### [ABOUT THIS TASK]
Please output exactly the lines that run from the line with "shipping: 57.00 -> 56.90" through the final line of the data, inclusive, and nothing more.

[Dataset entries]
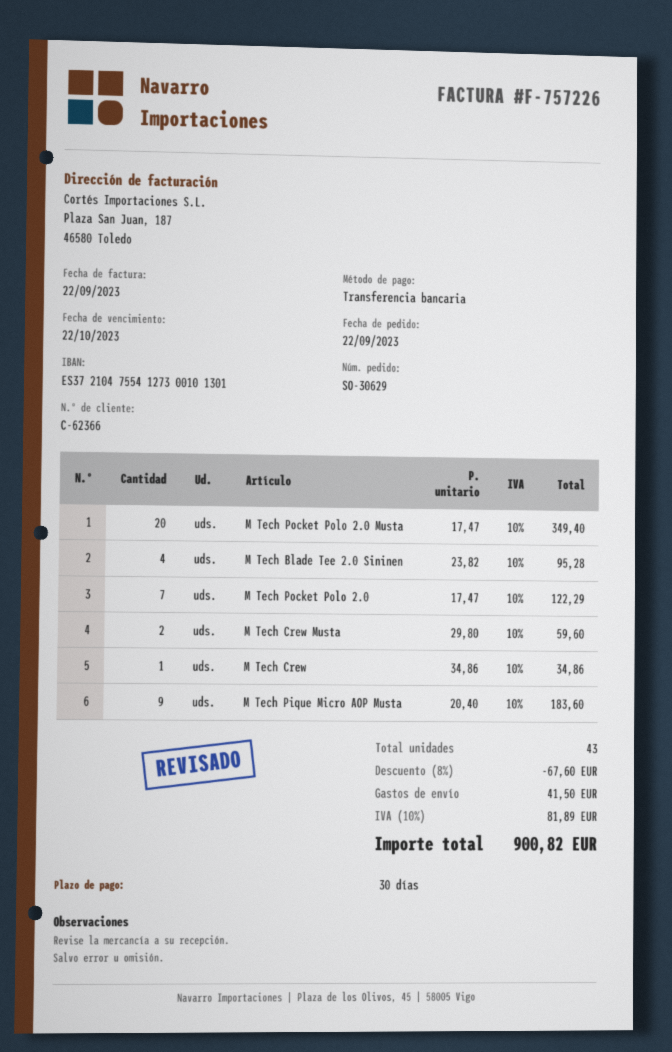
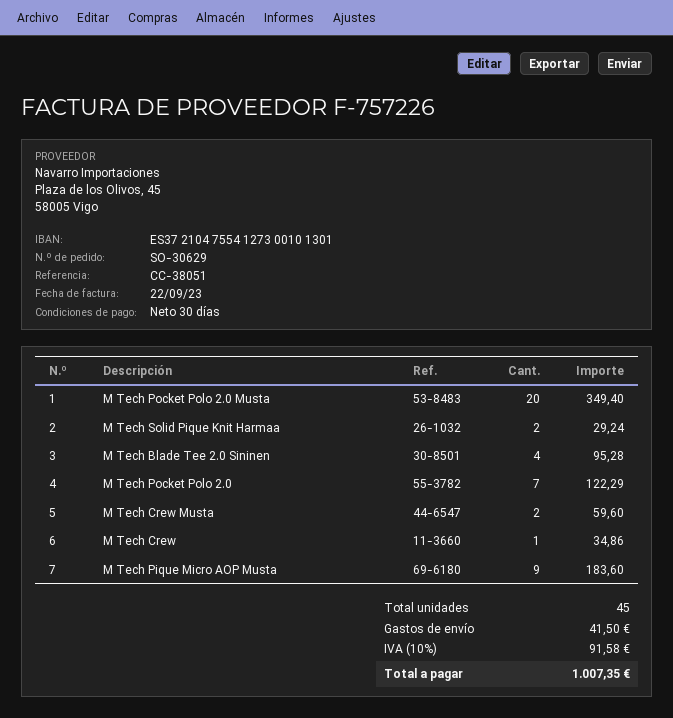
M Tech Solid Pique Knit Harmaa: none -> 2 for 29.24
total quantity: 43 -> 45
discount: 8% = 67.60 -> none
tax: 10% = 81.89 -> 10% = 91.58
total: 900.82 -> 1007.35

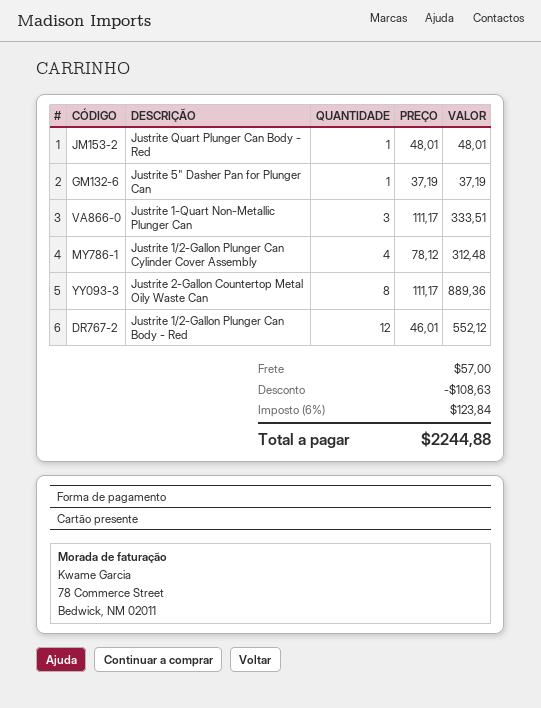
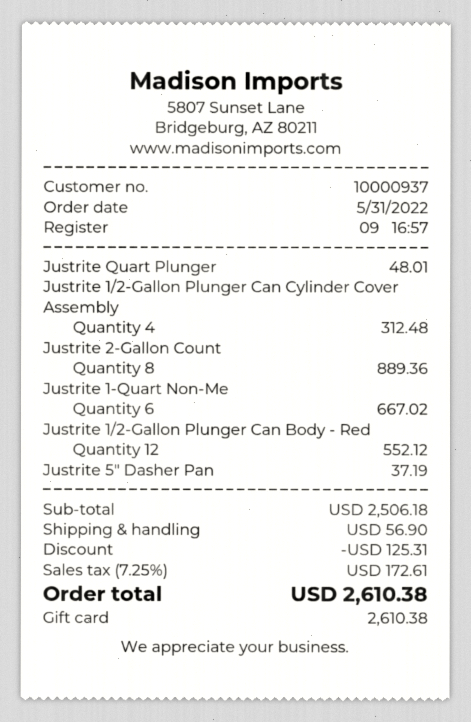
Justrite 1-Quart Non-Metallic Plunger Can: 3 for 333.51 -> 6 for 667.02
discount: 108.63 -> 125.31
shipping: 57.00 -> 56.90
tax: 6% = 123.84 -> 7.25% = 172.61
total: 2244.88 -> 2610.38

### [RESPONSE TO THIS EXERCISE]
shipping: 57.00 -> 56.90
tax: 6% = 123.84 -> 7.25% = 172.61
total: 2244.88 -> 2610.38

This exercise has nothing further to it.